_Assignment_
Lines from the start of the data through the line containing "and these instructions." must be given again exactly. Leave the others out.

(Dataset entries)
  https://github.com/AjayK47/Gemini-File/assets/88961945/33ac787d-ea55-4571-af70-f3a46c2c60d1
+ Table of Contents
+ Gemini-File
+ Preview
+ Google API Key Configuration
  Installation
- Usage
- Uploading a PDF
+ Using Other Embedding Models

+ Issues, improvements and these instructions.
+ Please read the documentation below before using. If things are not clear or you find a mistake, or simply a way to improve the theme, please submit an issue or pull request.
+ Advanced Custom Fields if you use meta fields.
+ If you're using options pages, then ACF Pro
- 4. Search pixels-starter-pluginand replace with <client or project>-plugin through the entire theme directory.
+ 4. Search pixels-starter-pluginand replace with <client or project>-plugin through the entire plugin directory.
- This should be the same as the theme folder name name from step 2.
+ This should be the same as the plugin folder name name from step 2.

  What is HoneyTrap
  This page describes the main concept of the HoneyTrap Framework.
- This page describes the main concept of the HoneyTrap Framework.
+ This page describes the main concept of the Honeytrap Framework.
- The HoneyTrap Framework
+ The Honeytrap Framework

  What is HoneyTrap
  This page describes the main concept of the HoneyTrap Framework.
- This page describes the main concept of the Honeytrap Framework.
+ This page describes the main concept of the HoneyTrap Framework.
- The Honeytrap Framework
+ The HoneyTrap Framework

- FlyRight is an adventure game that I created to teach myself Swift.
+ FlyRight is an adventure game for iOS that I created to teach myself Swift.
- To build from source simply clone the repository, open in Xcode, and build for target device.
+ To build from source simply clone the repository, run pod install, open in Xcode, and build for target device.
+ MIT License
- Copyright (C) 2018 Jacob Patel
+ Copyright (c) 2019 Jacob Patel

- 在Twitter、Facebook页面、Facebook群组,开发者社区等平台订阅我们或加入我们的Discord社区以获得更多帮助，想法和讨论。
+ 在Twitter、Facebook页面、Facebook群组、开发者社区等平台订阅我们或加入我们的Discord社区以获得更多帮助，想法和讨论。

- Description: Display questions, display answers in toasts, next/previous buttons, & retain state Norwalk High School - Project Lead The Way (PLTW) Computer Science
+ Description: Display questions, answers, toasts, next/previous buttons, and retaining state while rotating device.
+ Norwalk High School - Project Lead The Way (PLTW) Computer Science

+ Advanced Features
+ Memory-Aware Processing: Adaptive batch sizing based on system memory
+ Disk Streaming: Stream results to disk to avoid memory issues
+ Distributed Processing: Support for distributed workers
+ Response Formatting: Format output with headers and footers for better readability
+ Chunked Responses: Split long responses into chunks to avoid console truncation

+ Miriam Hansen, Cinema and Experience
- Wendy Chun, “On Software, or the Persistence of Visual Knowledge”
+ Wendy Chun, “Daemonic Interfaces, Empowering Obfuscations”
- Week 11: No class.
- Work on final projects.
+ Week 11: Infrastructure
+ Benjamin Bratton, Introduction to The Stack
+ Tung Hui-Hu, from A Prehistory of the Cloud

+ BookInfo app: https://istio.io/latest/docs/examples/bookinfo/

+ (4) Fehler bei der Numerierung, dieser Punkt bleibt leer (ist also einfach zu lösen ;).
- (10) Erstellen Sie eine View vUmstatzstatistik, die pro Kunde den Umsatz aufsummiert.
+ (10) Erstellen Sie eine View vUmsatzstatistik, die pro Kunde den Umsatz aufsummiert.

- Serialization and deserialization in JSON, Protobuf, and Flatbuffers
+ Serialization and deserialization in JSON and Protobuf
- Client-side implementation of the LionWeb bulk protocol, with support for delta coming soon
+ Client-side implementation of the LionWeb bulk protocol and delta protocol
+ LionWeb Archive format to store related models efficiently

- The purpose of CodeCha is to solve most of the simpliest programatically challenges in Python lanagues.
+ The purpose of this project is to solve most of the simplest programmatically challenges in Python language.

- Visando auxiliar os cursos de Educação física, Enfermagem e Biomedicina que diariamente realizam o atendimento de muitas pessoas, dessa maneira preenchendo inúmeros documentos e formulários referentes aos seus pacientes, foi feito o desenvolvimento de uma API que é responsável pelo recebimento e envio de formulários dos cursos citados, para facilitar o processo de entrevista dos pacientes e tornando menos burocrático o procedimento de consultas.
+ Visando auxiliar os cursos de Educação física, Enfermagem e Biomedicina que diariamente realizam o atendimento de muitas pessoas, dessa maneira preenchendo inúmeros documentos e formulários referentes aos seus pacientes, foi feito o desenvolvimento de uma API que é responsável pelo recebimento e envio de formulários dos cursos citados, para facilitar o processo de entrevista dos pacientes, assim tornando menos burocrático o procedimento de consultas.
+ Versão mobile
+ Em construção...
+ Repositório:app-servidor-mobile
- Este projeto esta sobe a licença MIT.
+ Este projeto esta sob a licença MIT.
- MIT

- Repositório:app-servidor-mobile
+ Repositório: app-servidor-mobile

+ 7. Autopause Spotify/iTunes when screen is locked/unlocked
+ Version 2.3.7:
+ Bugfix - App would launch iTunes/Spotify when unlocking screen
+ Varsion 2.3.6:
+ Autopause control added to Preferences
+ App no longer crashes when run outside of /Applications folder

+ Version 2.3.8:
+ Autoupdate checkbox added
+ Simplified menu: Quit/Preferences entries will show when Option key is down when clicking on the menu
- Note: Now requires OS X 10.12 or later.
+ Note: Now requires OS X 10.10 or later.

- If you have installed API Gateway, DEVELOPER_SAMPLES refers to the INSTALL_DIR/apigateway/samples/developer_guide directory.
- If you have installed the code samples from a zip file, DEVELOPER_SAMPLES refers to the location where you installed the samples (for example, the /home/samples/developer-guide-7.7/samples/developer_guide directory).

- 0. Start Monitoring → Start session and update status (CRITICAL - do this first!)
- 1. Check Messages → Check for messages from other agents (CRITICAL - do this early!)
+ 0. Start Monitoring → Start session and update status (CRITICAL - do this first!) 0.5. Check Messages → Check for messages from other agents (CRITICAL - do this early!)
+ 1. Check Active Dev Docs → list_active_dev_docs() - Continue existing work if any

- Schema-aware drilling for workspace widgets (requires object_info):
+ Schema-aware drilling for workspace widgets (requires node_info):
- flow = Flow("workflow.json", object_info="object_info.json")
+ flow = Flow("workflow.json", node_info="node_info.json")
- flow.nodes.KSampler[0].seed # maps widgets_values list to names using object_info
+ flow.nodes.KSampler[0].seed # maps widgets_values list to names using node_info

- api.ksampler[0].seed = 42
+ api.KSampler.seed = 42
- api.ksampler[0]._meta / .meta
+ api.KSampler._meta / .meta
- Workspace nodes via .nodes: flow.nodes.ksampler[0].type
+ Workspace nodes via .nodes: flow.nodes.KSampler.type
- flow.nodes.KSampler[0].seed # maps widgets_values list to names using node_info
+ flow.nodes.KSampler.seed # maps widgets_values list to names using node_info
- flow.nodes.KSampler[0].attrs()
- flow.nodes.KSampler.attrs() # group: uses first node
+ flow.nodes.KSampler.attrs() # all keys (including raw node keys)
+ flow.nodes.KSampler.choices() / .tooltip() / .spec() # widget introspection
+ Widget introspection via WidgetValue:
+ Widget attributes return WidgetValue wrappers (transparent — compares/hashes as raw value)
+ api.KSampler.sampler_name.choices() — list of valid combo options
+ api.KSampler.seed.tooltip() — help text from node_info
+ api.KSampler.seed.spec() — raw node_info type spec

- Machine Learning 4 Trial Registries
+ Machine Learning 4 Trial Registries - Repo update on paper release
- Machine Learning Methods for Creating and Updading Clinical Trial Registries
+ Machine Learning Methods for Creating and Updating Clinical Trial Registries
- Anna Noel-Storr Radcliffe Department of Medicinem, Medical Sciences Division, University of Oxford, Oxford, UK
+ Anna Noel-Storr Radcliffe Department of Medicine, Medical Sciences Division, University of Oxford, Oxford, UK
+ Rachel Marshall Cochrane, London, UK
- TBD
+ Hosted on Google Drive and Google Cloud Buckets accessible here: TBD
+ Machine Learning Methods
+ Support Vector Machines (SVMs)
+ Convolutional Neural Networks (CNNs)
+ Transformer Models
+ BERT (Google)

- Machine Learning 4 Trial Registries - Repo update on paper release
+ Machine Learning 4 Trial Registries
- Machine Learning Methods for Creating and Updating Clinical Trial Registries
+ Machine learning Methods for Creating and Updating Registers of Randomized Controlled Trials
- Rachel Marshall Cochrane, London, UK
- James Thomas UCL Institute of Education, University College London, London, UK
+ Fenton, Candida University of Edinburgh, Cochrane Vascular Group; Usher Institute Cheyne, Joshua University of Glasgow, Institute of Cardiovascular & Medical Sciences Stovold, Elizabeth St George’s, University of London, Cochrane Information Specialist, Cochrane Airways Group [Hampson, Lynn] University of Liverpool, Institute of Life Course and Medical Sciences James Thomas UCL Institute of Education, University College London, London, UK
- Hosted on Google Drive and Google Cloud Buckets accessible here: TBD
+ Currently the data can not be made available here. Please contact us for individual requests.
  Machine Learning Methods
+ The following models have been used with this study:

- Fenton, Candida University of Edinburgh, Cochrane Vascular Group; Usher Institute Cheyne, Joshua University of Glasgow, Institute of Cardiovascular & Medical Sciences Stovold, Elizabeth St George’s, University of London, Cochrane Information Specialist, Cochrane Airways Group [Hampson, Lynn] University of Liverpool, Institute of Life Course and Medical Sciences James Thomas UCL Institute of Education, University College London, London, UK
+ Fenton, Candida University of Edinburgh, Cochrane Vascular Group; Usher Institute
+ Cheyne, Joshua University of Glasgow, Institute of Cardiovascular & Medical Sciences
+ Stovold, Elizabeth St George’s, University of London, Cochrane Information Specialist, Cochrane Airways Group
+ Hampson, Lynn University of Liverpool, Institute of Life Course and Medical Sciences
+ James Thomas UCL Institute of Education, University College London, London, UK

_Exercise result_
  https://github.com/AjayK47/Gemini-File/assets/88961945/33ac787d-ea55-4571-af70-f3a46c2c60d1
+ Table of Contents
+ Gemini-File
+ Preview
+ Google API Key Configuration
  Installation
- Usage
- Uploading a PDF
+ Using Other Embedding Models

+ Issues, improvements and these instructions.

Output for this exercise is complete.